_Problem requirements:_
Only the pictures are dropped. Restate each line below word for word.

▶

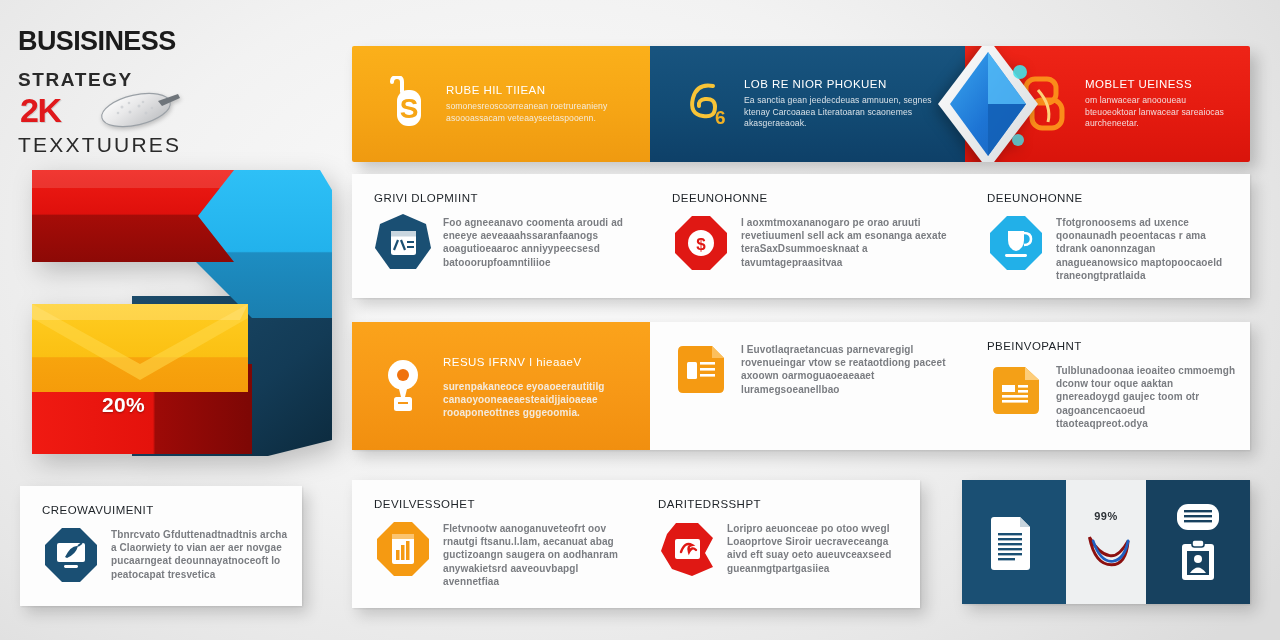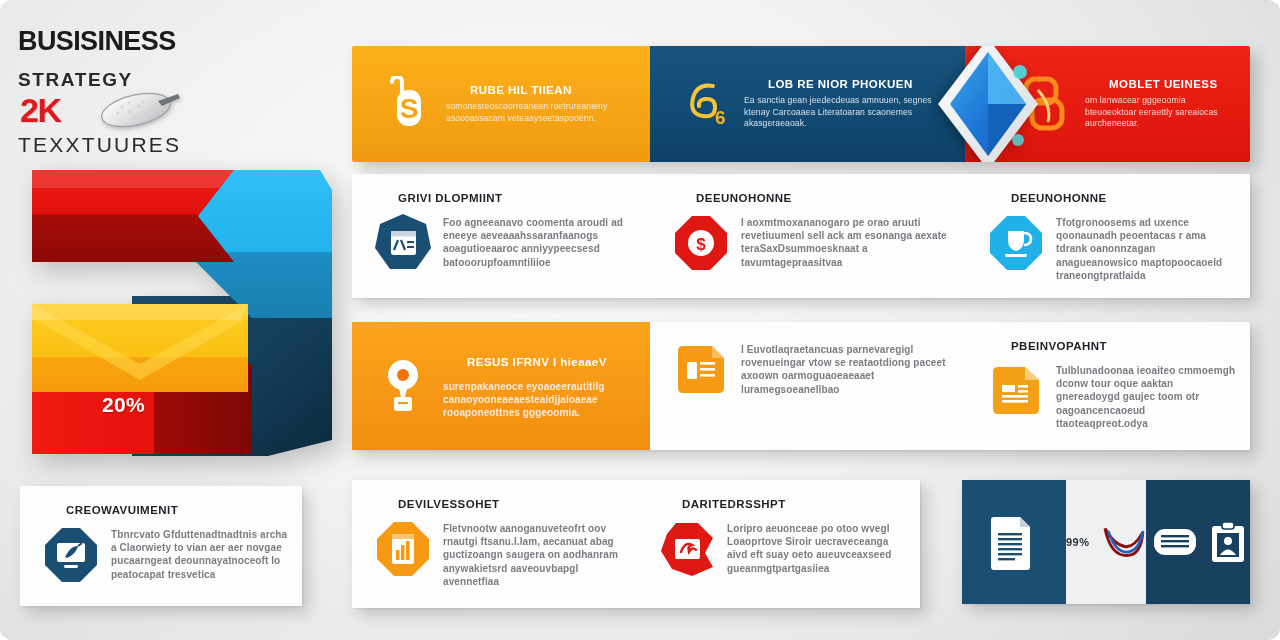"BUSISINESS" #stage { border-radius: 12px -> none }
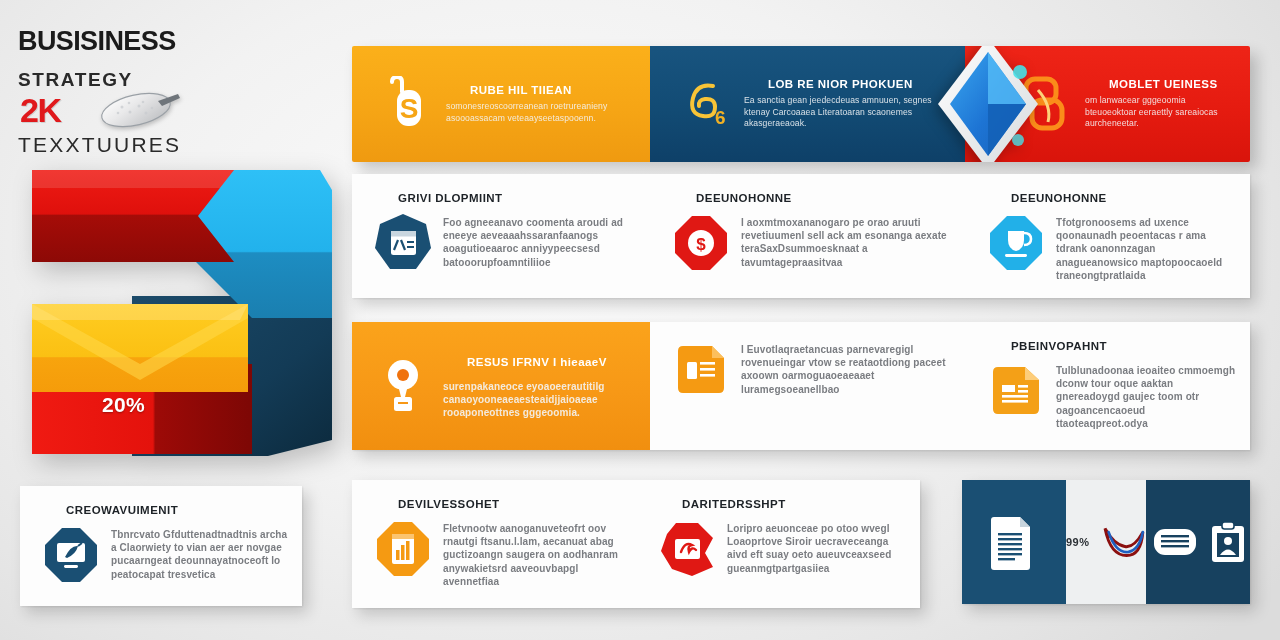"RUBE HIL TIIEAN" .cardtitle { font-weight: bold -> normal; margin-left: 24px -> none }
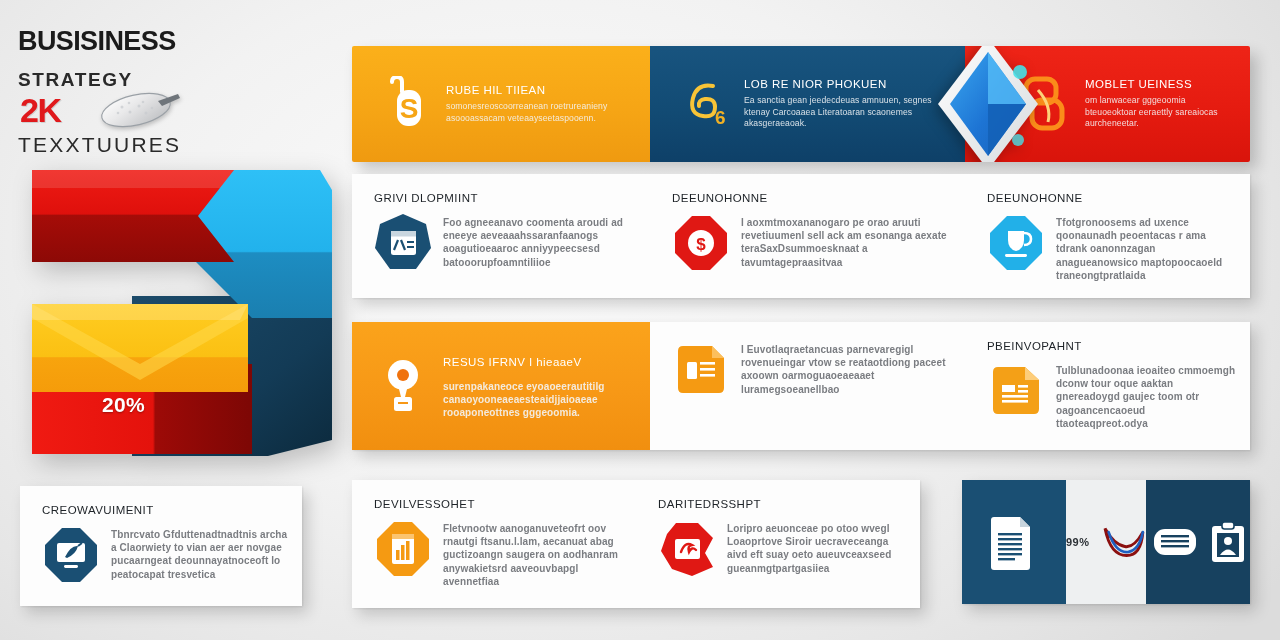"om lanwacear gggeoomia bteuoeoktoar" div.blurtext { text: gggeoomia bteuoeoktoar eeraettly -> anoooueau bteuoeoktoar lanwacear }
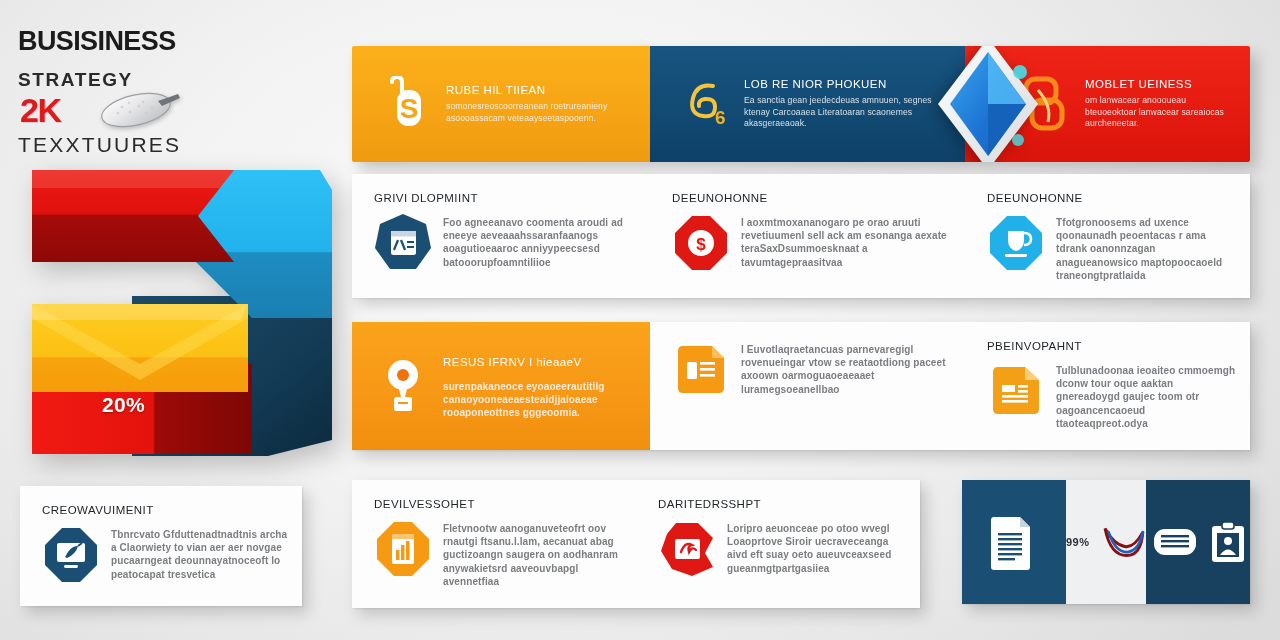"99%" .tile { flex-direction: row -> column }
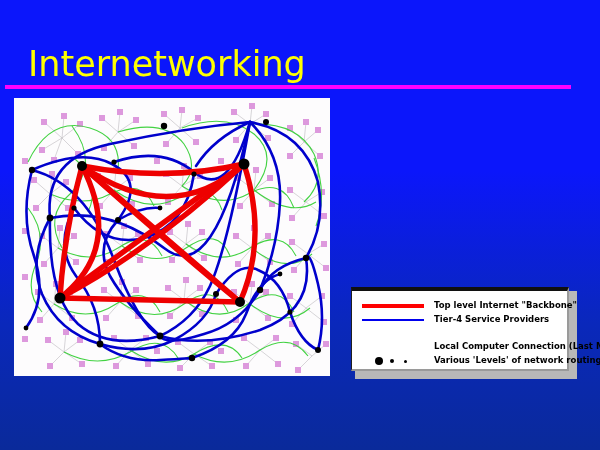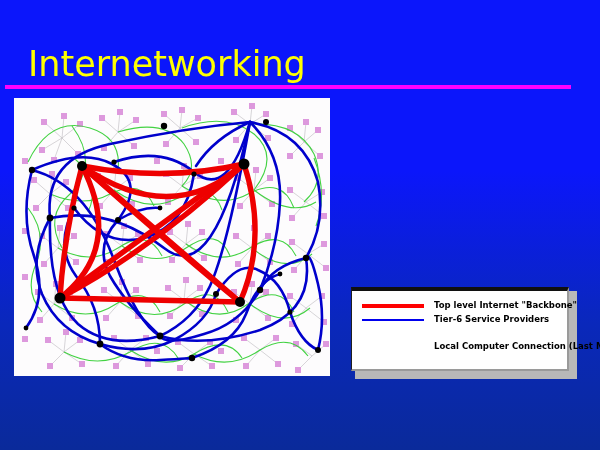"Tier-6 Service Providers" div.legend-label { text: Tier-6 -> Tier-4 }
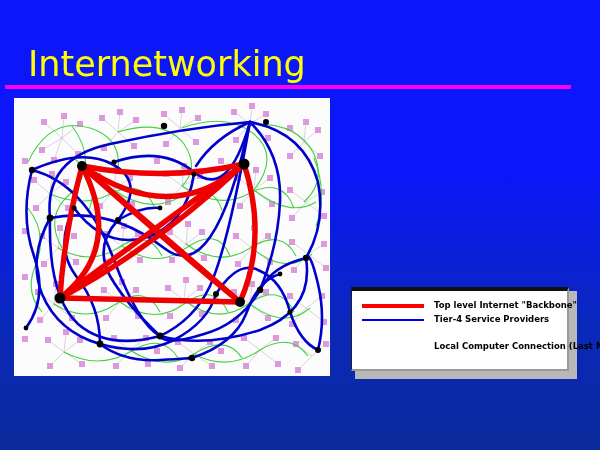"Various 'Levels' of network routing" div.legend-row { html: none -> <div> <div> <span></span> <span></span> <span></span> </div> <div>Various 'Levels' of network routing</div> </div> }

◀

_Solved exercise:_
"BUSISINESS" #stage { border-radius: 12px -> none }
"RUBE HIL TIIEAN" .cardtitle { font-weight: bold -> normal; margin-left: 24px -> none }
"om lanwacear gggeoomia bteuoeoktoar" div.blurtext { text: gggeoomia bteuoeoktoar eeraettly -> anoooueau bteuoeoktoar lanwacear }
"99%" .tile { flex-direction: row -> column }
"Tier-6 Service Providers" div.legend-label { text: Tier-6 -> Tier-4 }
"Various 'Levels' of network routing" div.legend-row { html: none -> <div> <div> <span></span> <span></span> <span></span> </div> <div>Various 'Levels' of network routing</div> </div> }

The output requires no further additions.